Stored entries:
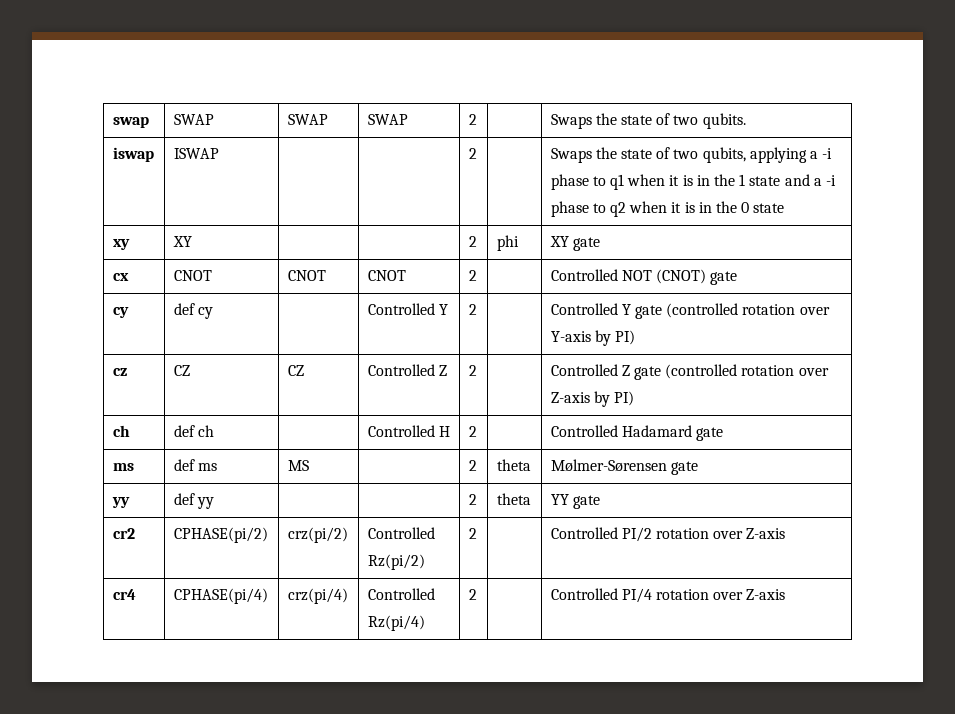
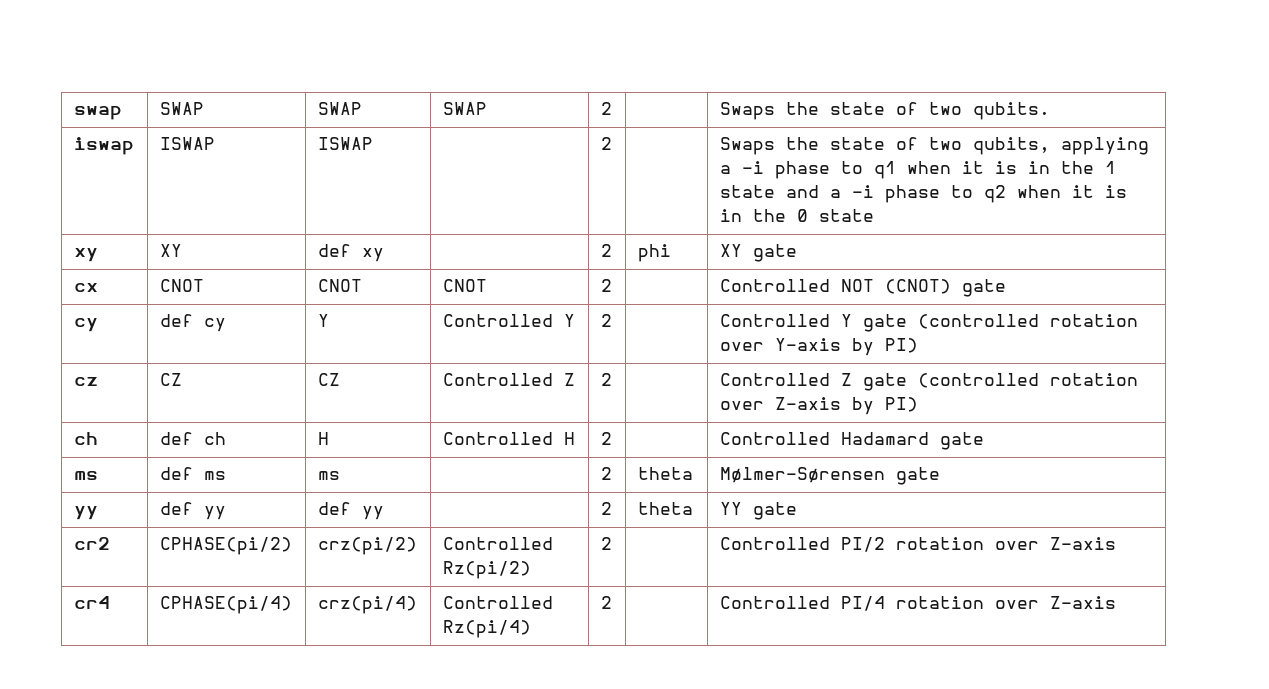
- iswap | ISWAP | | | 2 | | Swaps the state of two qubits, applying a -i phase to q1 when it is in the 1 state and a -i phase to q2 when it is in the 0 state
+ iswap | ISWAP | ISWAP | | 2 | | Swaps the state of two qubits, applying a -i phase to q1 when it is in the 1 state and a -i phase to q2 when it is in the 0 state
- xy | XY | | | 2 | phi | XY gate
+ xy | XY | def xy | | 2 | phi | XY gate
- cy | def cy | | Controlled Y | 2 | | Controlled Y gate (controlled rotation over Y-axis by PI)
+ cy | def cy | Y | Controlled Y | 2 | | Controlled Y gate (controlled rotation over Y-axis by PI)
- ch | def ch | | Controlled H | 2 | | Controlled Hadamard gate
+ ch | def ch | H | Controlled H | 2 | | Controlled Hadamard gate
- ms | def ms | MS | | 2 | theta | Mølmer-Sørensen gate
+ ms | def ms | ms | | 2 | theta | Mølmer-Sørensen gate
- yy | def yy | | | 2 | theta | YY gate
+ yy | def yy | def yy | | 2 | theta | YY gate

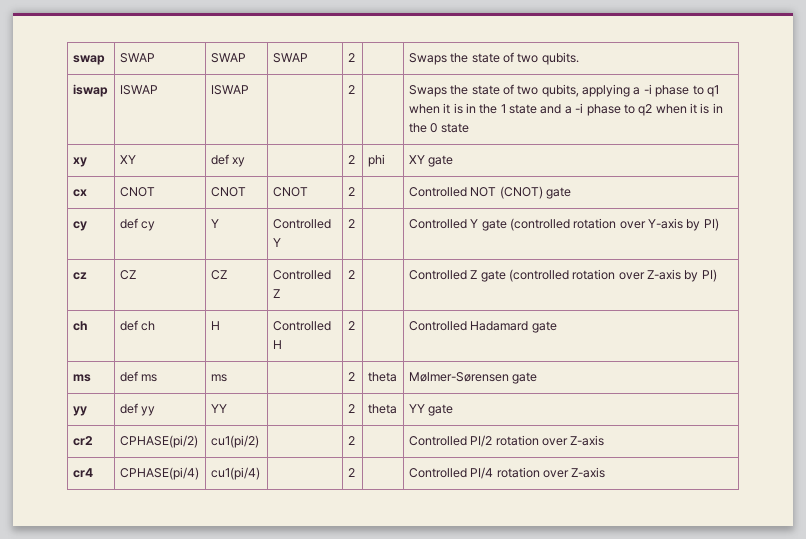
- yy | def yy | def yy | | 2 | theta | YY gate
+ yy | def yy | YY | | 2 | theta | YY gate
- cr2 | CPHASE(pi/2) | crz(pi/2) | Controlled Rz(pi/2) | 2 | | Controlled PI/2 rotation over Z-axis
+ cr2 | CPHASE(pi/2) | cu1(pi/2) | | 2 | | Controlled PI/2 rotation over Z-axis
- cr4 | CPHASE(pi/4) | crz(pi/4) | Controlled Rz(pi/4) | 2 | | Controlled PI/4 rotation over Z-axis
+ cr4 | CPHASE(pi/4) | cu1(pi/4) | | 2 | | Controlled PI/4 rotation over Z-axis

PROBLEM STATEMENT: Please list every line of the records that contains "when".

RESULT:
- iswap | ISWAP | | | 2 | | Swaps the state of two qubits, applying a -i phase to q1 when it is in the 1 state and a -i phase to q2 when it is in the 0 state
+ iswap | ISWAP | ISWAP | | 2 | | Swaps the state of two qubits, applying a -i phase to q1 when it is in the 1 state and a -i phase to q2 when it is in the 0 state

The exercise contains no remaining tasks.